2. Good Music. There are times when I want to get to the gym just so I can listen to my music. Matt and I signed up for Apple Music where we have access to just about every song in the universe. I’m finding crazy dance music from high school days, or just browsing pre-made playlists, discovering new music. It’s so fun. Usually, the moment I hear music I want to move, proving to be a great catalyst for me!
3. A place you love. Yoga studio, gym or park, if you don’t love where you are going then why would you ever go!? I absolutely love my gym, and no, Equinox isn’t paying me to say it. I actually look forward to going to the gym and kinda bummed when I can’t make it.
4. Body Goals. Be it breaking a 7 minute mile or defined abs or scorpion pose, I need a goal. In ballet it was master different movements with proper technique, then it was mastering choreography with said technique. It was getting your leg higher, getting to 5 pirouettes, getting a 180 ponché, etc. Without your goals your just going though the motions and not moving toward results, which is the rewarding part!
5. Set a Routine. Unless you are going to a class where you are told what to do, it can be pretty intimidating hitting the gym without a game plan. My typical workout goes like this:
5 minute quick and lights roll out and stretch.
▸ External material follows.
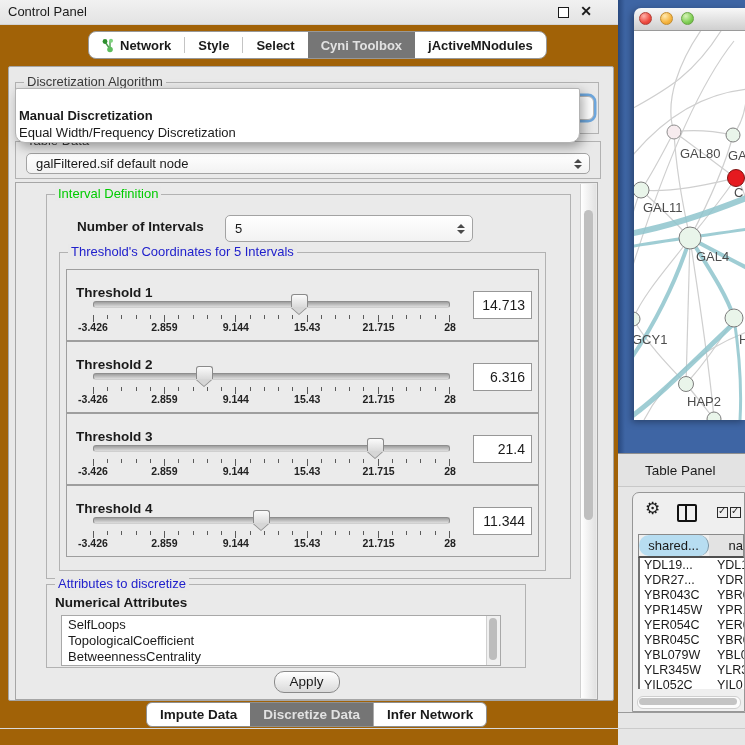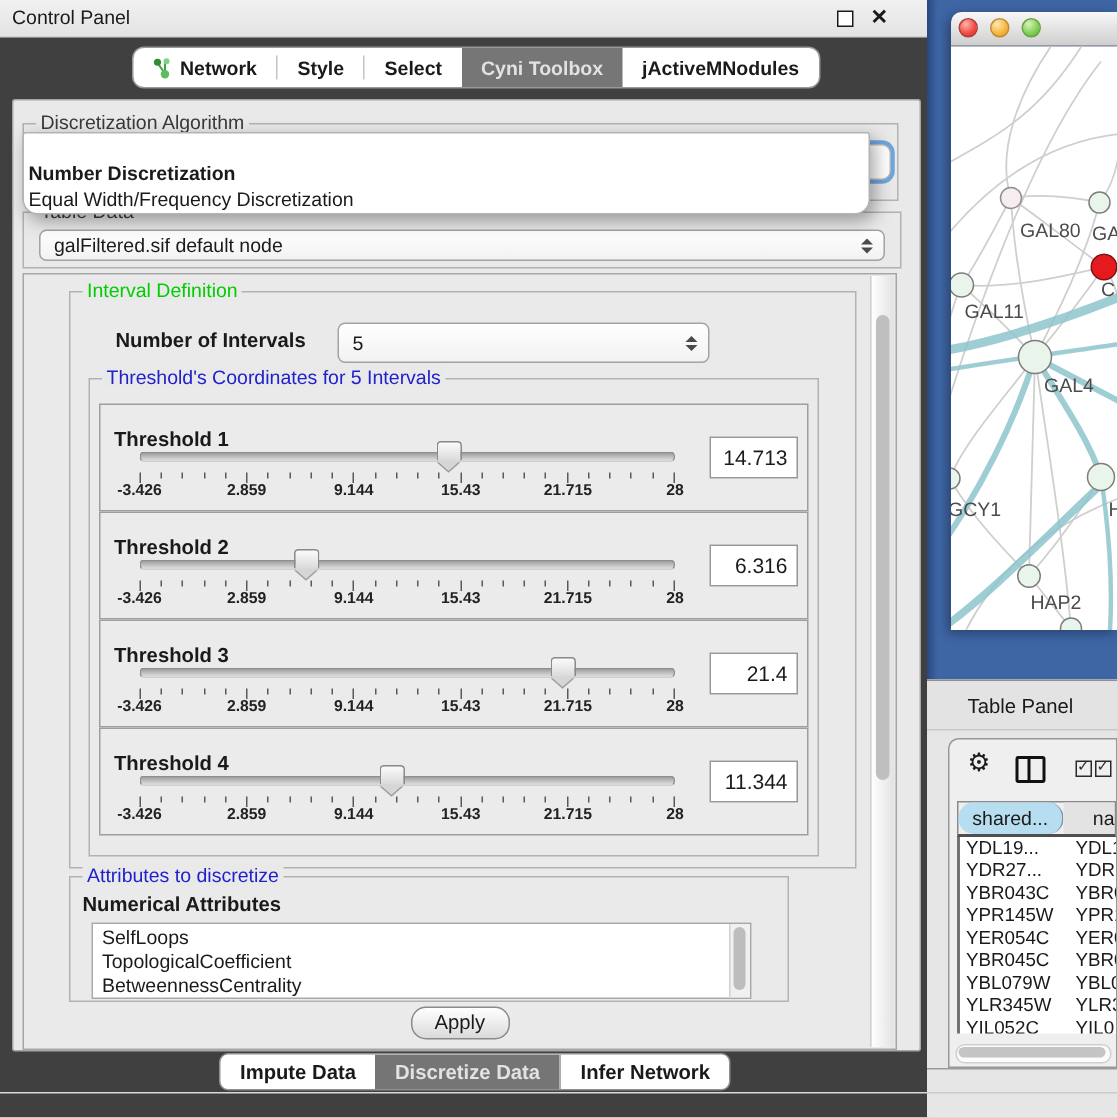"Control Panel" .left-panel { background: #404040 -> #a16207 }
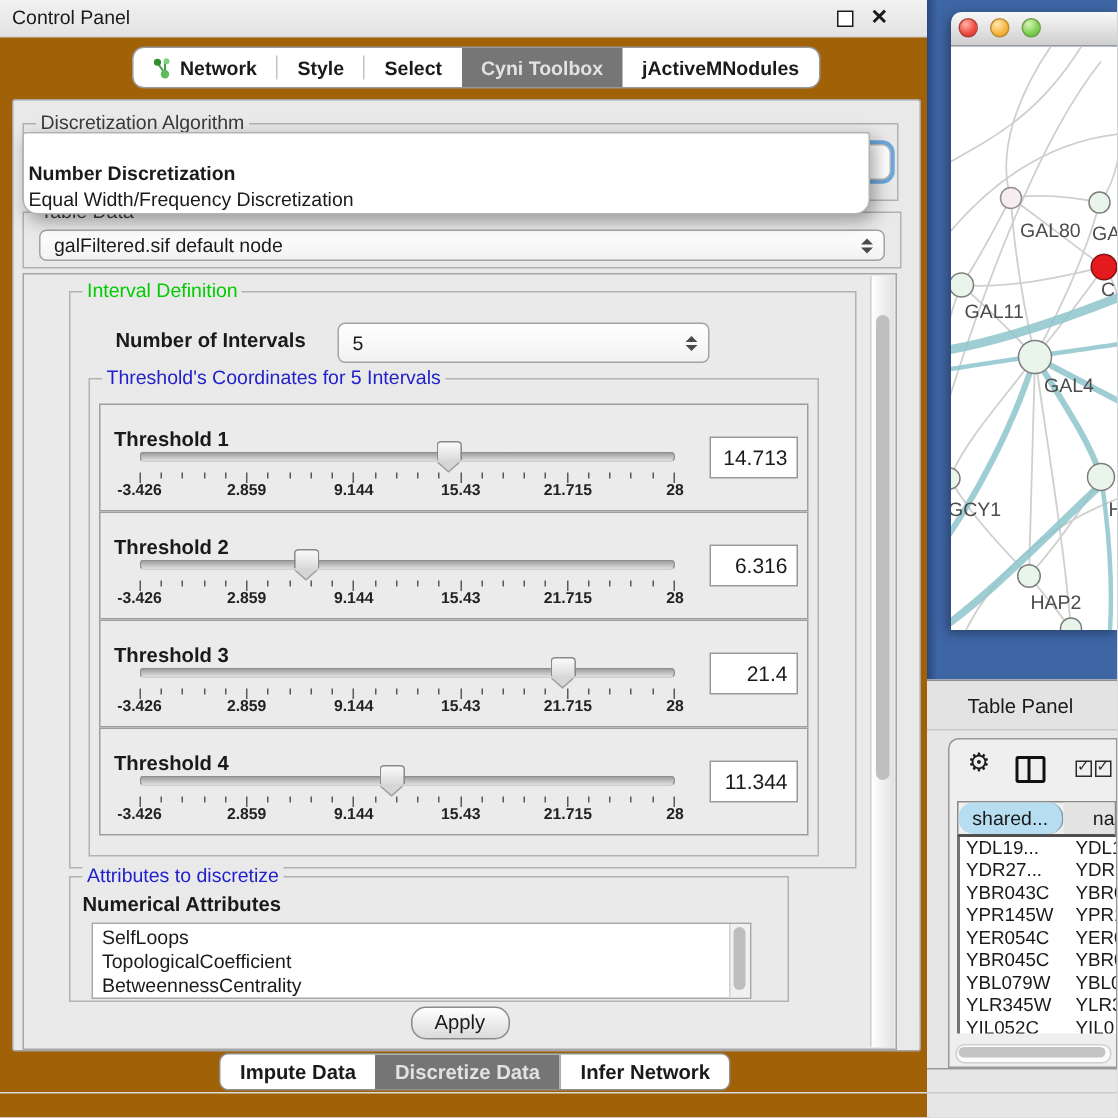"Number Discretization" div.popup-opt1 { text: Number -> Manual }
10- 20 minute warm up- jump rope or stair-master or treadmill.
Lower body or upper circuit depending on the day (I’m partial to leg day)
Legs and glutes are my favorite to work out so I definitely favor them to arms and back. This is a typical lower body (focusing on glutes) routine for me:
– Kettle Bell Swings
– Kneeling Squats
– Single Leg Squat with Weight
– Hip Extension
– Lunges
Finish out with 10 minute Deeper stretch and rolling.
Then I hit the steam room if I have time.
What are your tricks or motivators for getting your workout in?